**What you need to do:** Please output the listing below character for character and omit the images.

**Dataset records:**
□ □ □

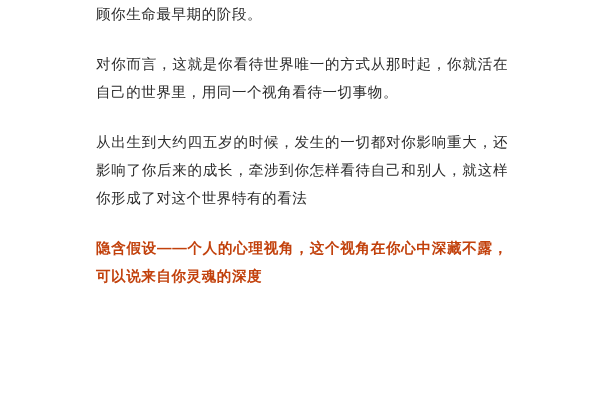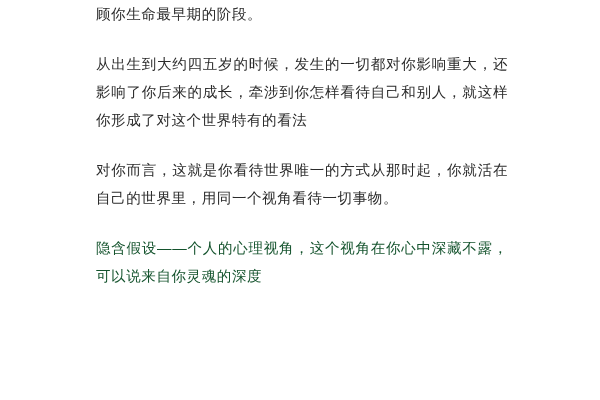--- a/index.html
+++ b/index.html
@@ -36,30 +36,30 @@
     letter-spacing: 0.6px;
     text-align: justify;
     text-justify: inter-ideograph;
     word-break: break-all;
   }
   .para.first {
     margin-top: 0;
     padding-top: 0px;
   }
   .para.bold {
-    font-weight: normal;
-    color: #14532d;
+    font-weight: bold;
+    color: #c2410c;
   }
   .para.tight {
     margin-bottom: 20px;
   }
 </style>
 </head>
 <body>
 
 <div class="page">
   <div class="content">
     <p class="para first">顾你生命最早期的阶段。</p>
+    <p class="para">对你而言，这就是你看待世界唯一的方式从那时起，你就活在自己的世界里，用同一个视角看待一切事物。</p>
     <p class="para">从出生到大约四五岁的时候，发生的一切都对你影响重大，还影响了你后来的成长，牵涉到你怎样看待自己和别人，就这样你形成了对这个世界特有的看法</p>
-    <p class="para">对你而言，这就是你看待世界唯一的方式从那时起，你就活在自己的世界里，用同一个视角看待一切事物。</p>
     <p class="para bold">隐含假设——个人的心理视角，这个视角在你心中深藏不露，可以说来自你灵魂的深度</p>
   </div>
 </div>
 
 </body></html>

□ □ □

**Solved problem:**
--- a/index.html
+++ b/index.html
@@ -36,30 +36,30 @@
     letter-spacing: 0.6px;
     text-align: justify;
     text-justify: inter-ideograph;
     word-break: break-all;
   }
   .para.first {
     margin-top: 0;
     padding-top: 0px;
   }
   .para.bold {
-    font-weight: normal;
-    color: #14532d;
+    font-weight: bold;
+    color: #c2410c;
   }
   .para.tight {
     margin-bottom: 20px;
   }
 </style>
 </head>
 <body>
 
 <div class="page">
   <div class="content">
     <p class="para first">顾你生命最早期的阶段。</p>
+    <p class="para">对你而言，这就是你看待世界唯一的方式从那时起，你就活在自己的世界里，用同一个视角看待一切事物。</p>
     <p class="para">从出生到大约四五岁的时候，发生的一切都对你影响重大，还影响了你后来的成长，牵涉到你怎样看待自己和别人，就这样你形成了对这个世界特有的看法</p>
-    <p class="para">对你而言，这就是你看待世界唯一的方式从那时起，你就活在自己的世界里，用同一个视角看待一切事物。</p>
     <p class="para bold">隐含假设——个人的心理视角，这个视角在你心中深藏不露，可以说来自你灵魂的深度</p>
   </div>
 </div>
 
 </body></html>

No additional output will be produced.